[Date Prev][Date Next][Thread Prev][Thread Next][Date Index][Thread Index]
[PULL 08/30] Update AVX512 support for xbzrle_encode_buffer
From: |
Juan Quintela |
Subject: |
[PULL 08/30] Update AVX512 support for xbzrle_encode_buffer |
Date: |
Tue, 15 Nov 2022 16:34:52 +0100 |
From: ling xu <ling1.xu@intel.com>
This commit updates code of avx512 support for xbzrle_encode_buffer
function to accelerate xbzrle encoding speed. Runtime check of avx512
support and benchmark for this feature are added. Compared with C
version of xbzrle_encode_buffer function, avx512 version can achieve
50%-70% performance improvement on benchmarking.

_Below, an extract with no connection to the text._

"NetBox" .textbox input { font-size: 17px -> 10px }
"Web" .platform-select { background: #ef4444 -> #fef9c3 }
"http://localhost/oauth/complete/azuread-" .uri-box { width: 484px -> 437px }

In addition, if dirty
data is randomly located in 4K page, the avx512 version can achieve
almost 140% performance gain.
Signed-off-by: ling xu <ling1.xu@intel.com>
Co-authored-by: Zhou Zhao <zhou.zhao@intel.com>
Co-authored-by: Jun Jin <jun.i.jin@intel.com>
Reviewed-by: Juan Quintela <quintela@redhat.com>
Signed-off-by: Juan Quintela <quintela@redhat.com>
---
meson.build | 16 +++++
migration/xbzrle.h | 4 ++
migration/ram.c | 34 +++++++++-
migration/xbzrle.c | 124 ++++++++++++++++++++++++++++++++++
meson_options.txt | 2 +
scripts/meson-buildoptions.sh | 14 ++--
6 files changed, 186 insertions(+), 8 deletions(-)
diff --git a/meson.build b/meson.build
index cf3e517e56..d0d28f5c9e 100644
--- a/meson.build
+++ b/meson.build
@@ -2344,6 +2344,22 @@ config_host_data.set('CONFIG_AVX512F_OPT',
get_option('avx512f') \
int main(int argc, char *argv[]) { return bar(argv[argc - 1]); }
'''), error_message: 'AVX512F not available').allowed())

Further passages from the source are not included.